As you probably guessed, it’s a Guardian article. I must admit that I am not that shocked that immigration enforcement officers singled out non-white foreign-born workers. But then I read this…
After 37 gruelling minutes, having failed to find any wrongdoing, the Ice officers left the premises. To top it all off, Moitra Sarkar says, the Home Office vans left the restaurant car park without paying – non-customers are usually charged £2.
The horror.
Now, as a libertarian, I am well aware of how often “the process is the punishment”. Here are several pages of Samizdata posts containing that phrase. There is no doubt that having cops or similar barging into the premises can lose a restaurant money. And it is an unpleasant experience for customers and employees alike. And I teetered on the edge of supporting open borders for years. And some very bad things can happen in 37 minutes.
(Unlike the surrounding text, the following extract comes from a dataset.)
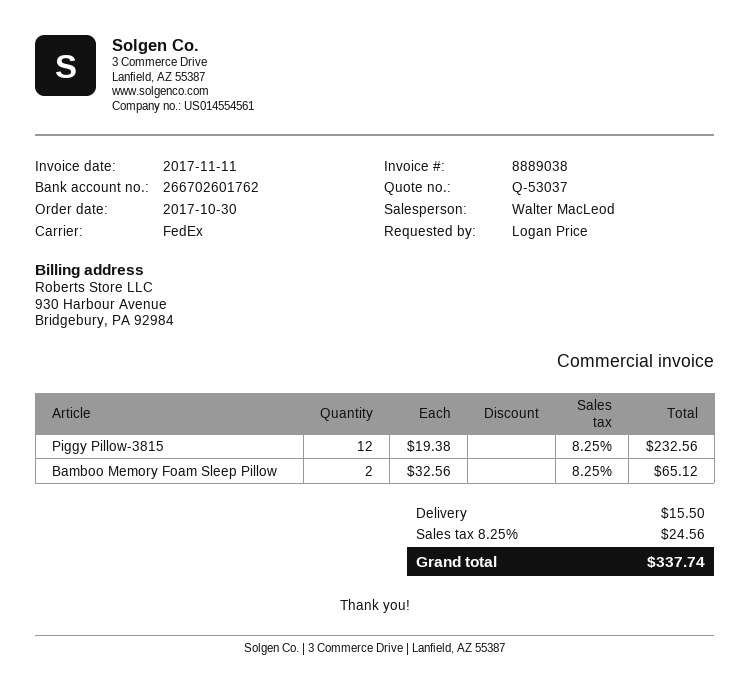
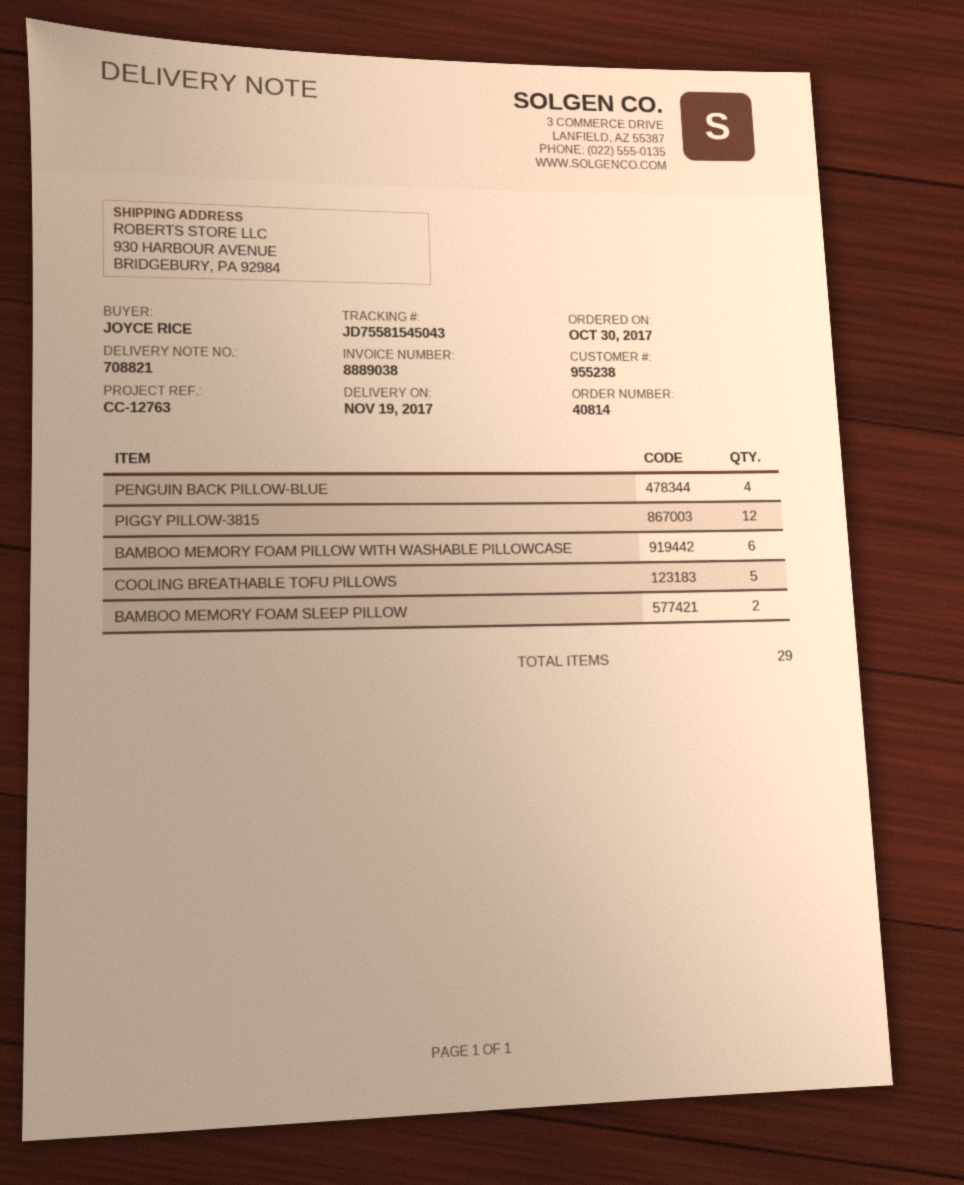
ordered by: Logan Price -> JOYCE RICE
PENGUIN BACK PILLOW-BLUE: none -> 4
BAMBOO MEMORY FOAM PILLOW WITH WASHABLE PILLOWCASE: none -> 6
COOLING BREATHABLE TOFU PILLOWS: none -> 5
But in this case, they didn’t. The enforcement officers came in, asked some questions, and went away 37 minutes later. Had they not singled out those workers obviously most likely to be illegal immigrants for questioning, they would have taken longer and caused more disruption. As it was, they evidently spent no more than a few minutes per employee. Judging from the facts if not the tone of the article, in this case British ICE (our version stands for Immigration Compliance and Enforcement and I genuinely wonder if its officers hate the fact that it has the same initials as the US version or if they secretly think it’s cool) did its job with commendable speed.
Not paying the £2 parking charge was bad, though. Someone start a GoFundMe.




Presumably they are enforcing compliance with the “working illegally” part rather than the “being in the country illegally” part, as there are hotels full of the latter.
Remarkable. An arm of the British state doing its job. The Graun should publish more of these feelgood stories.